In reality, using a public-access defibrillator is almost as easy as dialling the speaking clock. The models used by the Scottish Ambulance Service are known as automated external defibrillators, or AEDs. The devices are programmed by doctors, and include a heart monitor within the pads that are applied to the chest. Many models also deliver audio instructions, and respond to interaction, repeating steps if needed.

The decision to deliver a shock to someone is effectively taken out of your hands – if the machine decides it isn’t necessary, it won’t do it.

“It gives you clear steps, and guidance when it’s needed,” explains Mr Finlay. “The machine makes the decision whether to shock a person or not.” All the user needs to do is follow the instructions, apply the paddles, and push a button.

Most people think defibrillators shock the heart back to life when it’s stopped. In fact, the two types of heart attack where a defibrillator can save lives involve abnormal or disorganised heart rhythms, where the muscle is still moving, but not in a way that pumps blood around the body.

If people are going to use defibrillators in an emergency, they need to be able to find them, and unlike fire extinguishers, they’re not around every corner.

“The issue is that there aren’t that many defibrillators anywhere, so people don’t go and look for them. What we need people to do is recognise the need for them, and hopefully one day, every place will have one,” Mr Finlay says.
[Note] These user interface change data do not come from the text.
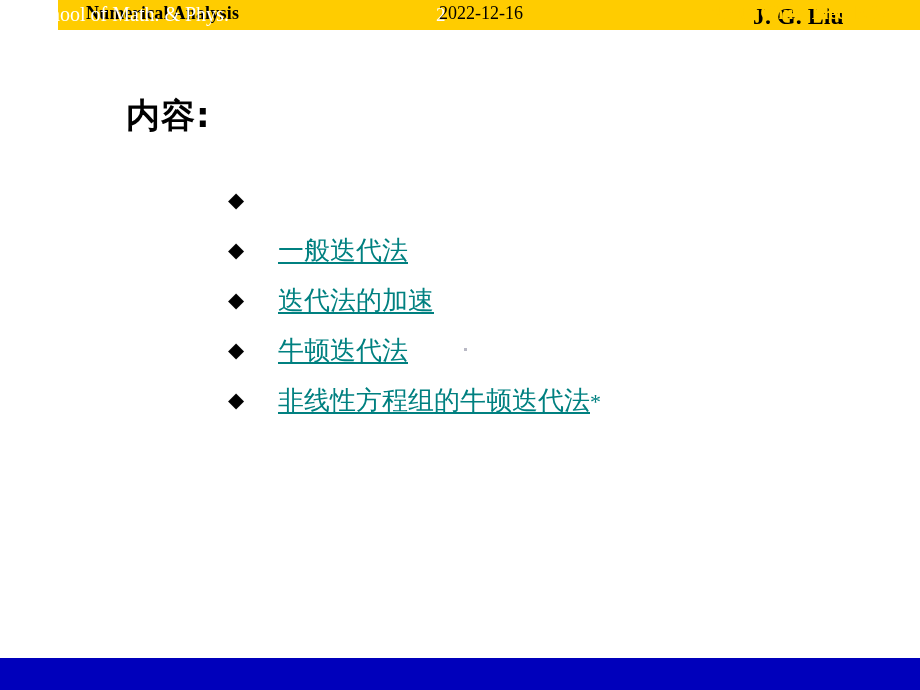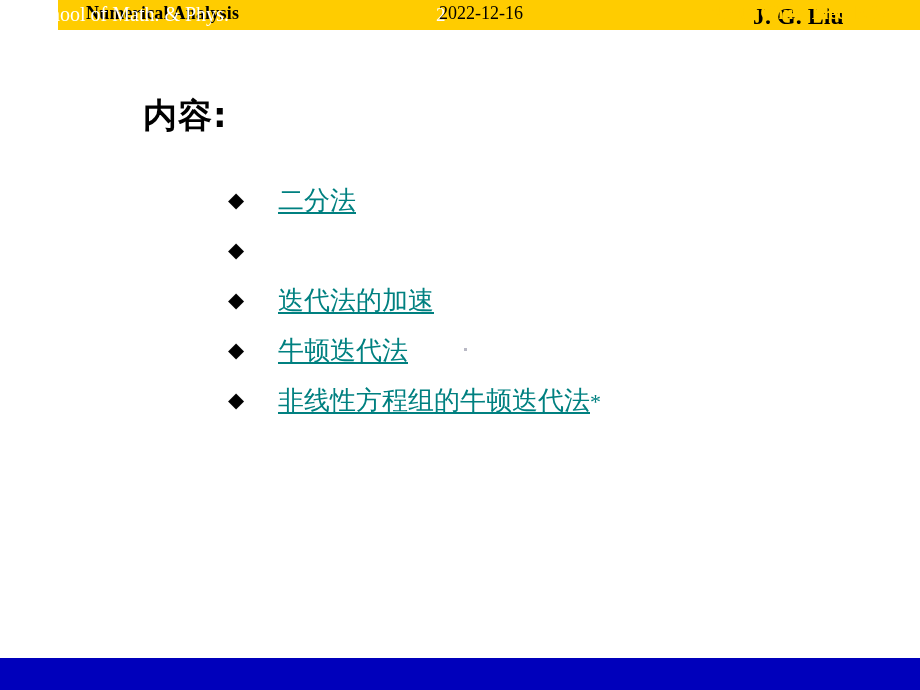--- a/index.html
+++ b/index.html
@@ -70,7 +70,7 @@
   
   .content-heading {
     position: absolute;
-    left: 143px;
+    left: 126px;
     top: 93px;
     font-family: "DejaVu Sans", sans-serif;
     font-size: 34px;

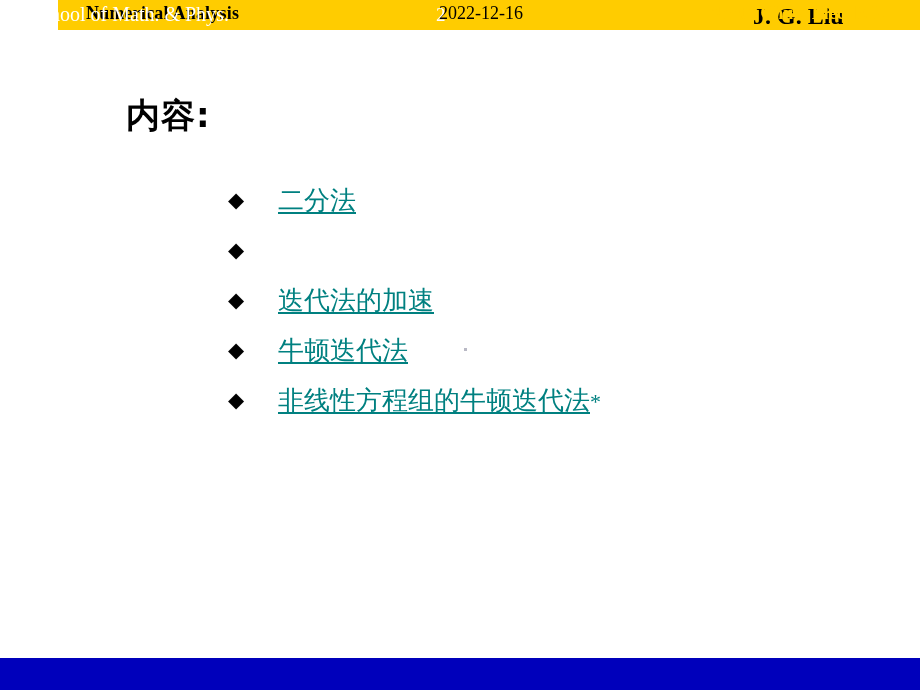--- a/index.html
+++ b/index.html
@@ -174,9 +174,6 @@
 
     <div class="bullet-row">
       <span class="bullet-marker">◆</span>
-      <span class="bullet-text">
-        <span>二分法</span><span class="star"></span>
-      </span>
     </div>
 
     <div class="bullet-row">

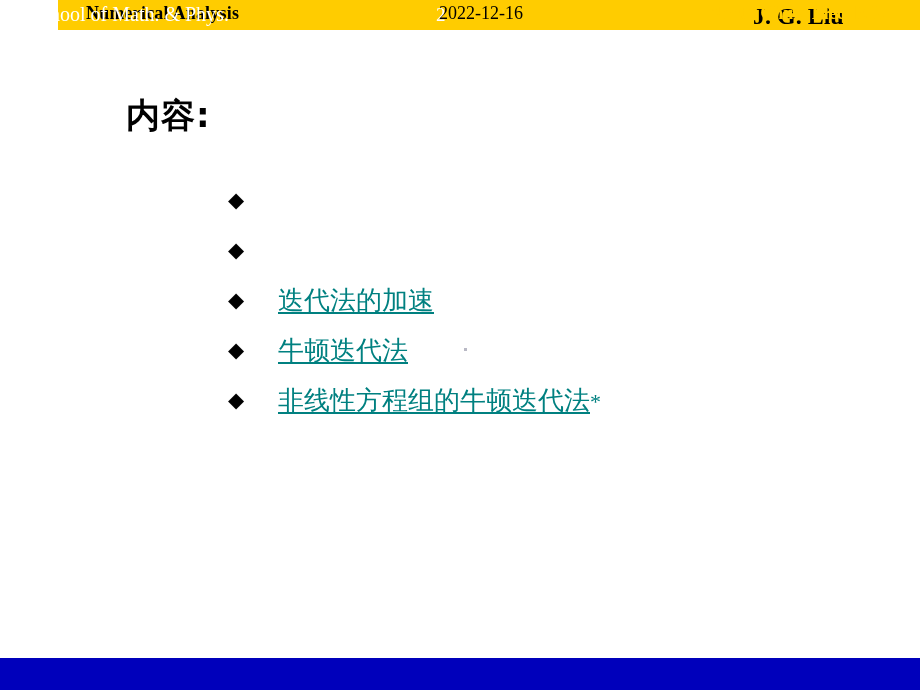--- a/index.html
+++ b/index.html
@@ -178,6 +178,9 @@
 
     <div class="bullet-row">
       <span class="bullet-marker">◆</span>
+      <span class="bullet-text">
+        <span>一般迭代法</span><span class="star"></span>
+      </span>
     </div>
 
     <div class="bullet-row">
“As far as I’m concerned, every new public building should have one. If you’re encouraging people to come to your facility, you need to safeguard them.”

They should be in central locations, and clearly signposted, Mr Finlay says. Costing around £2000 each, many are locked away in cupboards and boxes by owners worried they might be stolen, rendering them effectively useless.

“We don’t want the defibrillation to be delayed by seconds, because those seconds add up to be minutes,” he adds. “Time is against you.”